■ AIM OF THE EXERCISE ■
Starting from the top of the entries below and ending with the line containing "Swell to work)", restate every line word for word, pictures omitted.

(Itemized modification records)
==*==

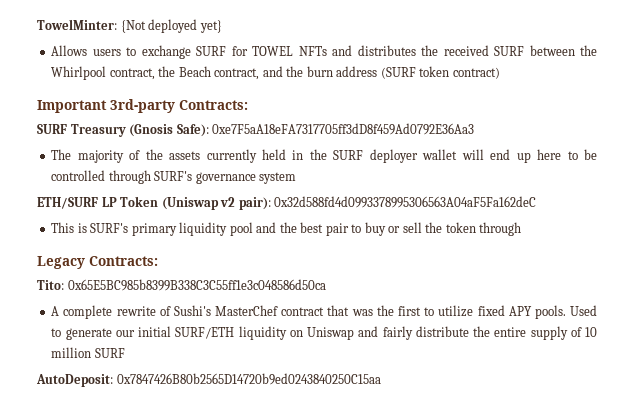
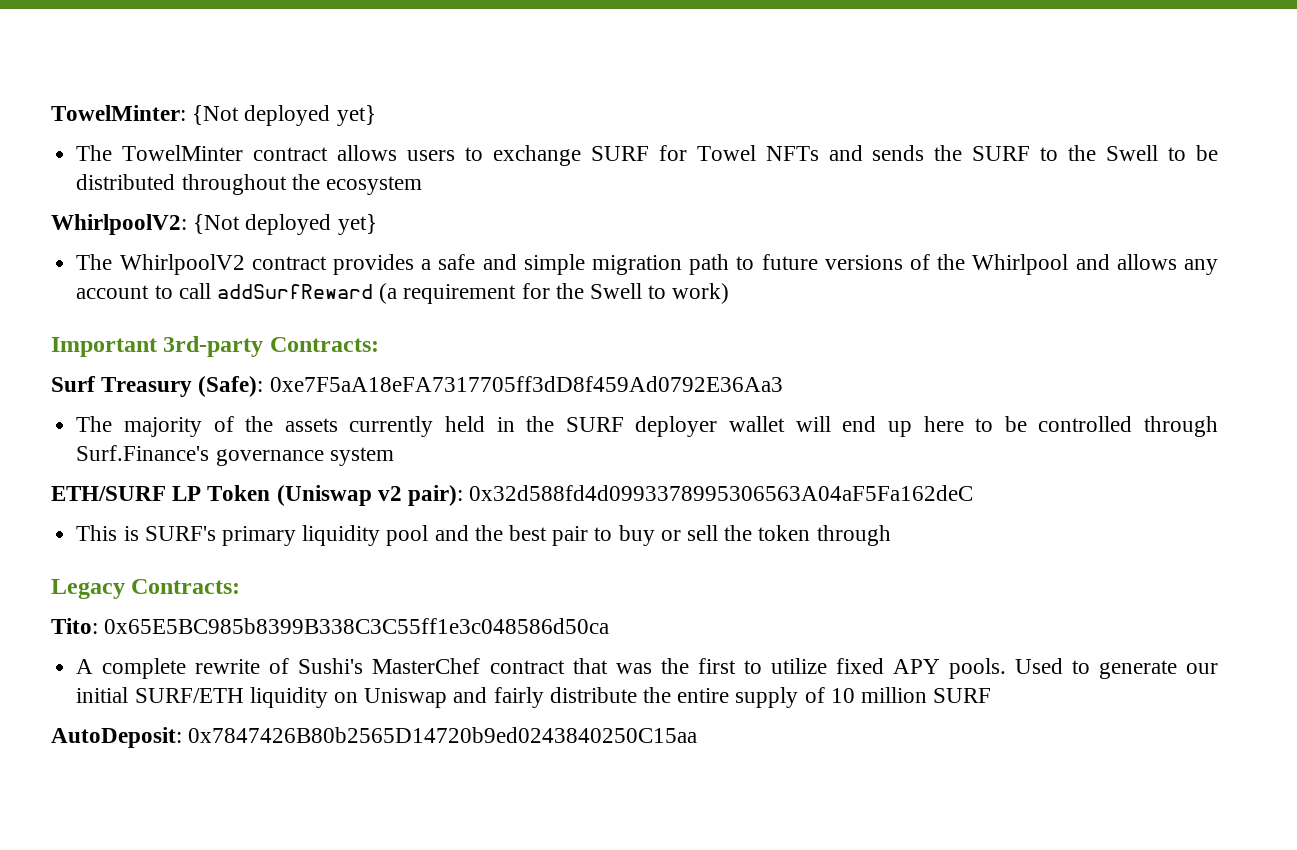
- Allows users to exchange SURF for TOWEL NFTs and distributes the received SURF between the Whirlpool contract, the Beach contract, and the burn address (SURF token contract)
+ The TowelMinter contract allows users to exchange SURF for Towel NFTs and sends the SURF to the Swell to be distributed throughout the ecosystem
+ WhirlpoolV2: {Not deployed yet}
+ The WhirlpoolV2 contract provides a safe and simple migration path to future versions of the Whirlpool and allows any account to call addSurfReward (a requirement for the Swell to work)
- SURF Treasury (Gnosis Safe): 0xe7F5aA18eFA7317705ff3dD8f459Ad0792E36Aa3
+ Surf Treasury (Safe): 0xe7F5aA18eFA7317705ff3dD8f459Ad0792E36Aa3
- The majority of the assets currently held in the SURF deployer wallet will end up here to be controlled through SURF's governance system
+ The majority of the assets currently held in the SURF deployer wallet will end up here to be controlled through Surf.Finance's governance system

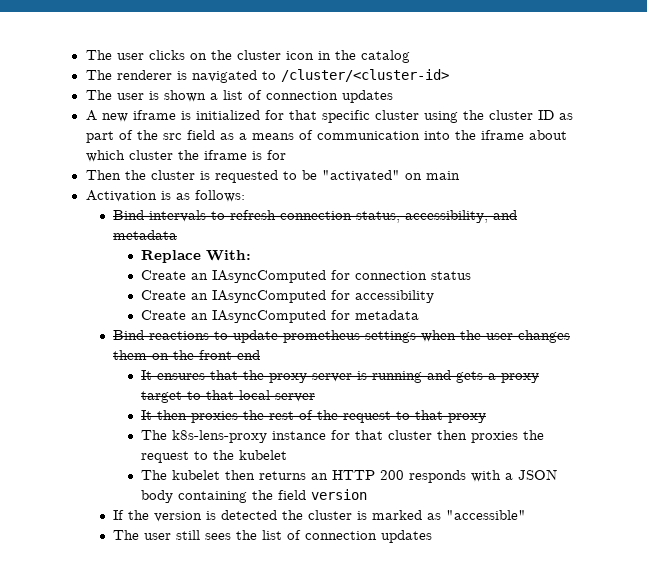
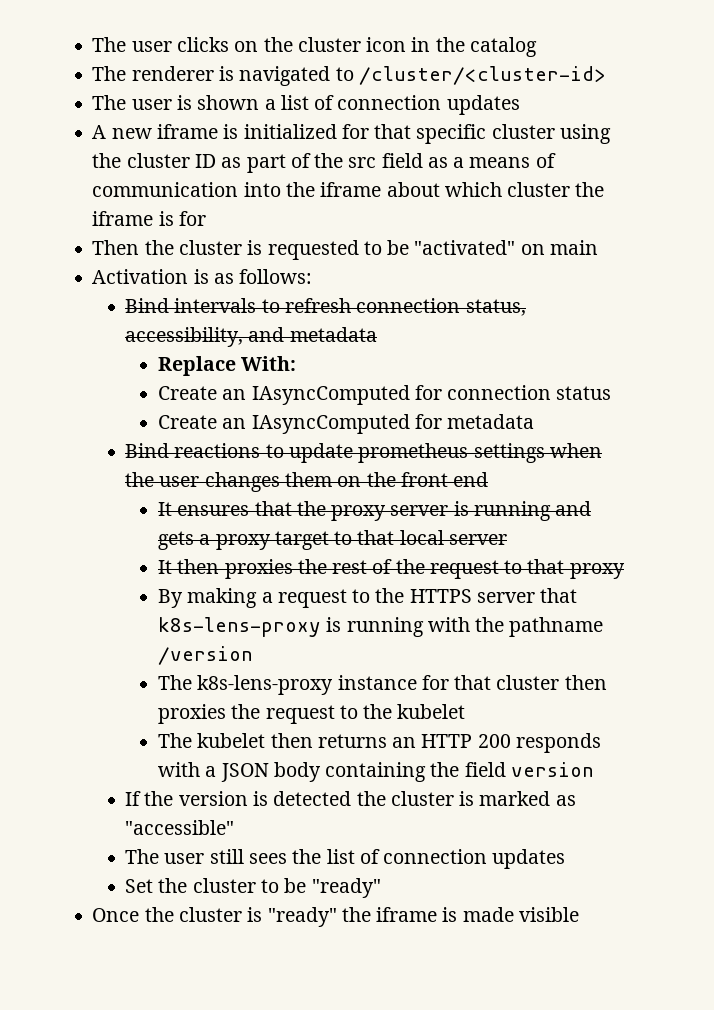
- Create an IAsyncComputed for accessibility
+ By making a request to the HTTPS server that k8s-lens-proxy is running with the pathname /version
+ Set the cluster to be "ready"
+ Once the cluster is "ready" the iframe is made visible

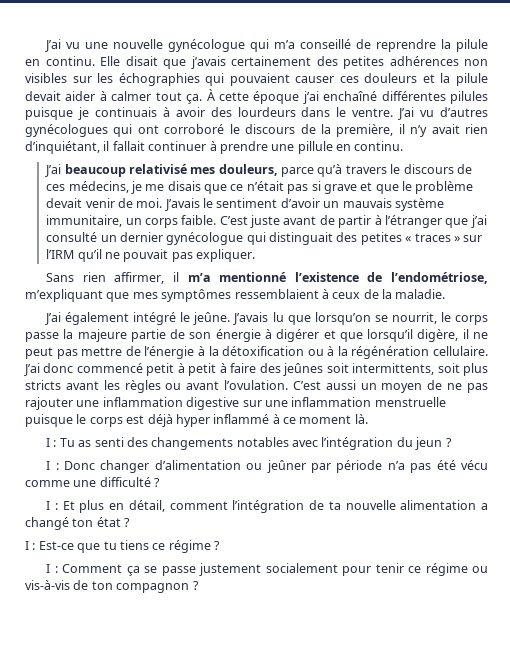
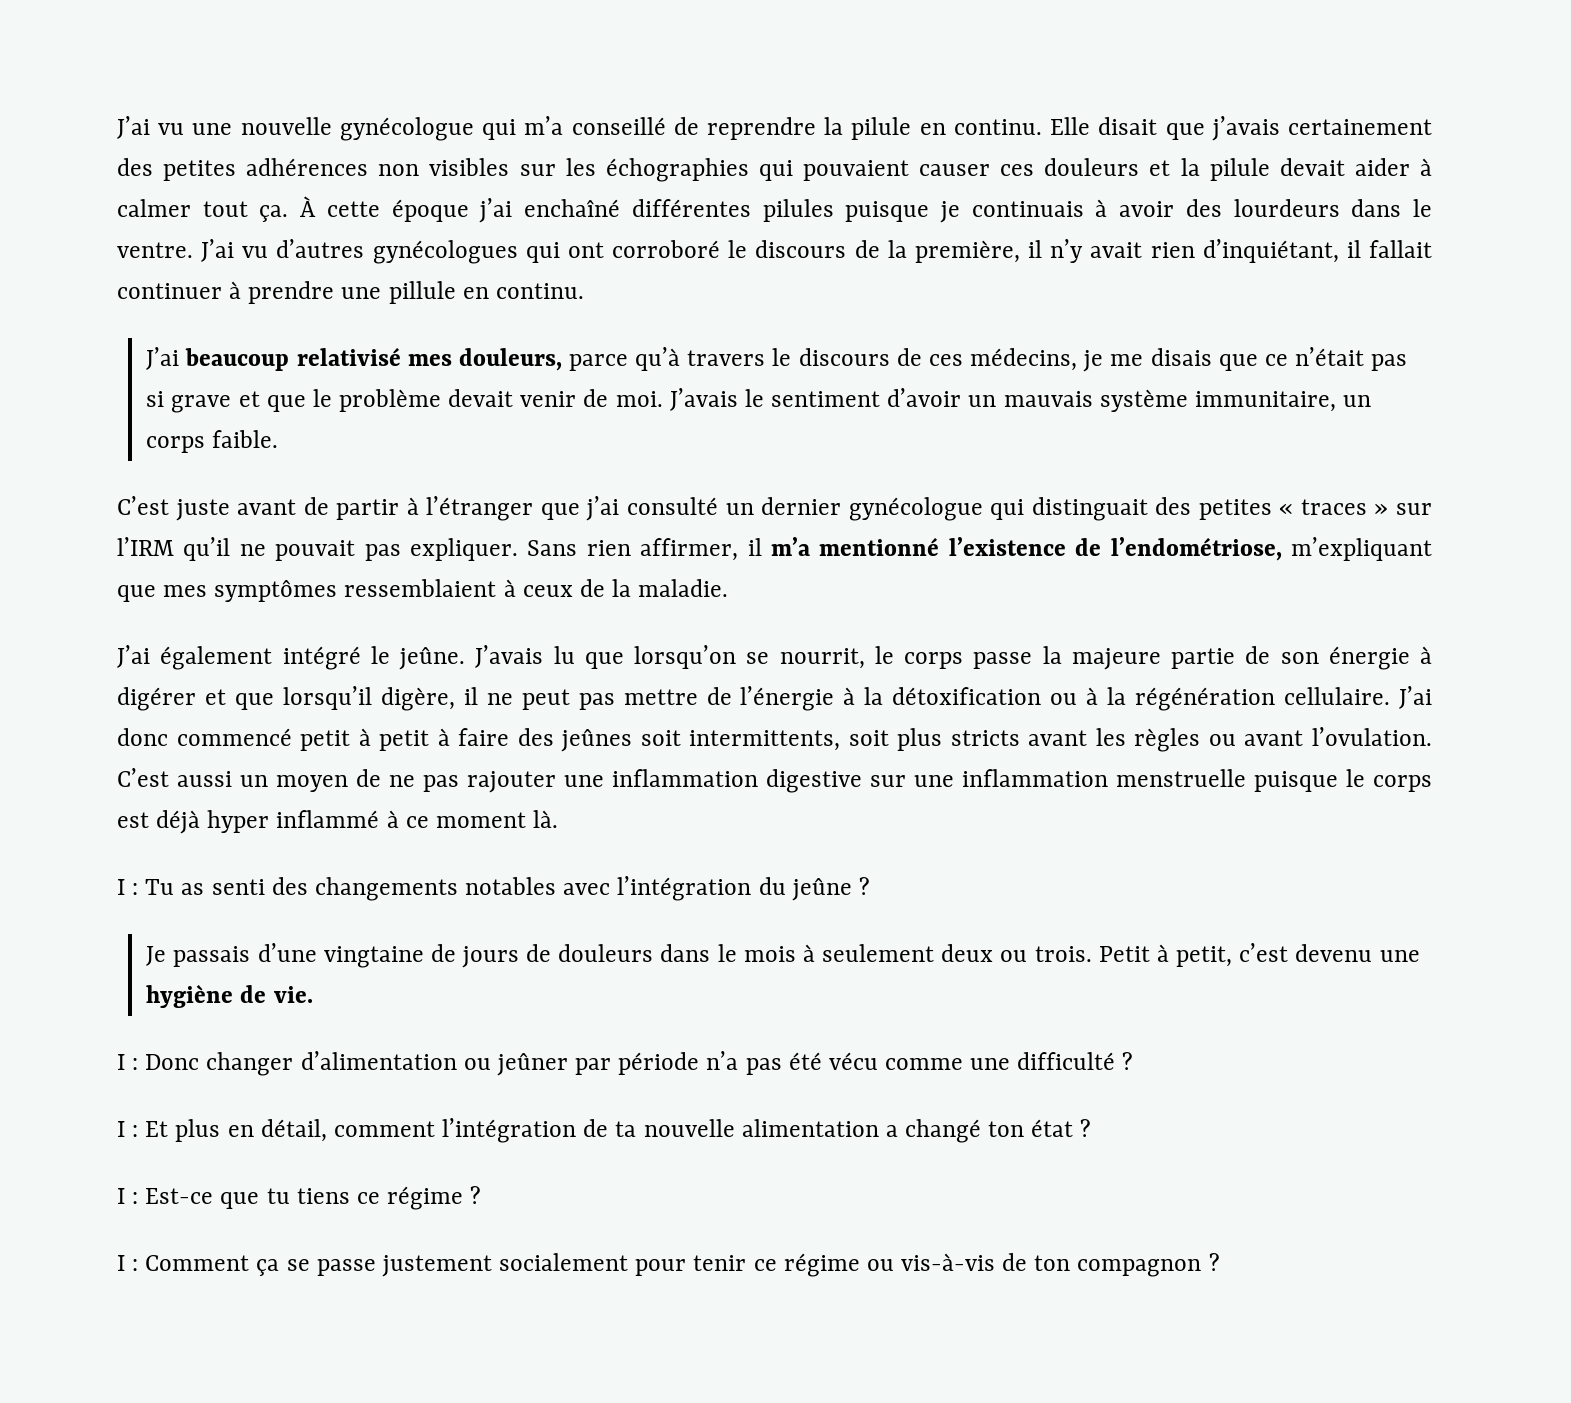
- J’avais le sentiment d’avoir un mauvais système immunitaire, un corps faible. C’est juste avant de partir à l’étranger que j’ai consulté un dernier gynécologue qui distinguait des petites « traces » sur l’IRM qu’il ne pouvait pas expliquer.
- Sans rien affirmer, il m’a mentionné l’existence de l’endométriose, m’expliquant que mes symptômes ressemblaient à ceux de la maladie.
+ J’avais le sentiment d’avoir un mauvais système immunitaire, un corps faible.
+ C’est juste avant de partir à l’étranger que j’ai consulté un dernier gynécologue qui distinguait des petites « traces » sur l’IRM qu’il ne pouvait pas expliquer. Sans rien affirmer, il m’a mentionné l’existence de l’endométriose, m’expliquant que mes symptômes ressemblaient à ceux de la maladie.
- I : Tu as senti des changements notables avec l’intégration du jeun ?
+ I : Tu as senti des changements notables avec l’intégration du jeûne ?
+ Je passais d’une vingtaine de jours de douleurs dans le mois à seulement deux ou trois. Petit à petit, c’est devenu une hygiène de vie.

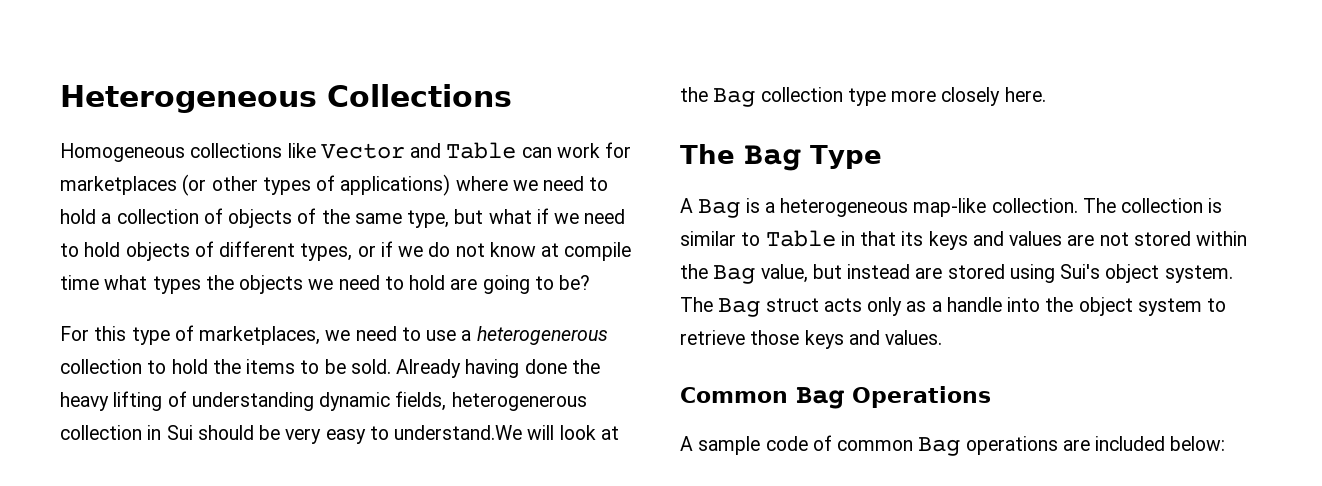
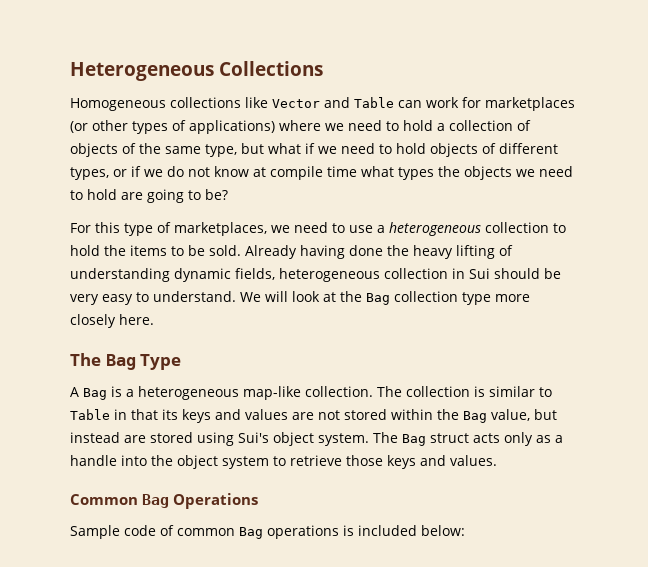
- For this type of marketplaces, we need to use a heterogenerous collection to hold the items to be sold.
+ For this type of marketplaces, we need to use a heterogeneous collection to hold the items to be sold.
- Already having done the heavy lifting of understanding dynamic fields, heterogenerous collection in Sui should be very easy to understand.We will look at the Bag collection type more closely here.
+ Already having done the heavy lifting of understanding dynamic fields, heterogeneous collection in Sui should be very easy to understand. We will look at the Bag collection type more closely here.
- A sample code of common Bag operations are included below:
+ Sample code of common Bag operations is included below:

==*==

■ RESPONSE TO THE TASK ■
- Allows users to exchange SURF for TOWEL NFTs and distributes the received SURF between the Whirlpool contract, the Beach contract, and the burn address (SURF token contract)
+ The TowelMinter contract allows users to exchange SURF for Towel NFTs and sends the SURF to the Swell to be distributed throughout the ecosystem
+ WhirlpoolV2: {Not deployed yet}
+ The WhirlpoolV2 contract provides a safe and simple migration path to future versions of the Whirlpool and allows any account to call addSurfReward (a requirement for the Swell to work)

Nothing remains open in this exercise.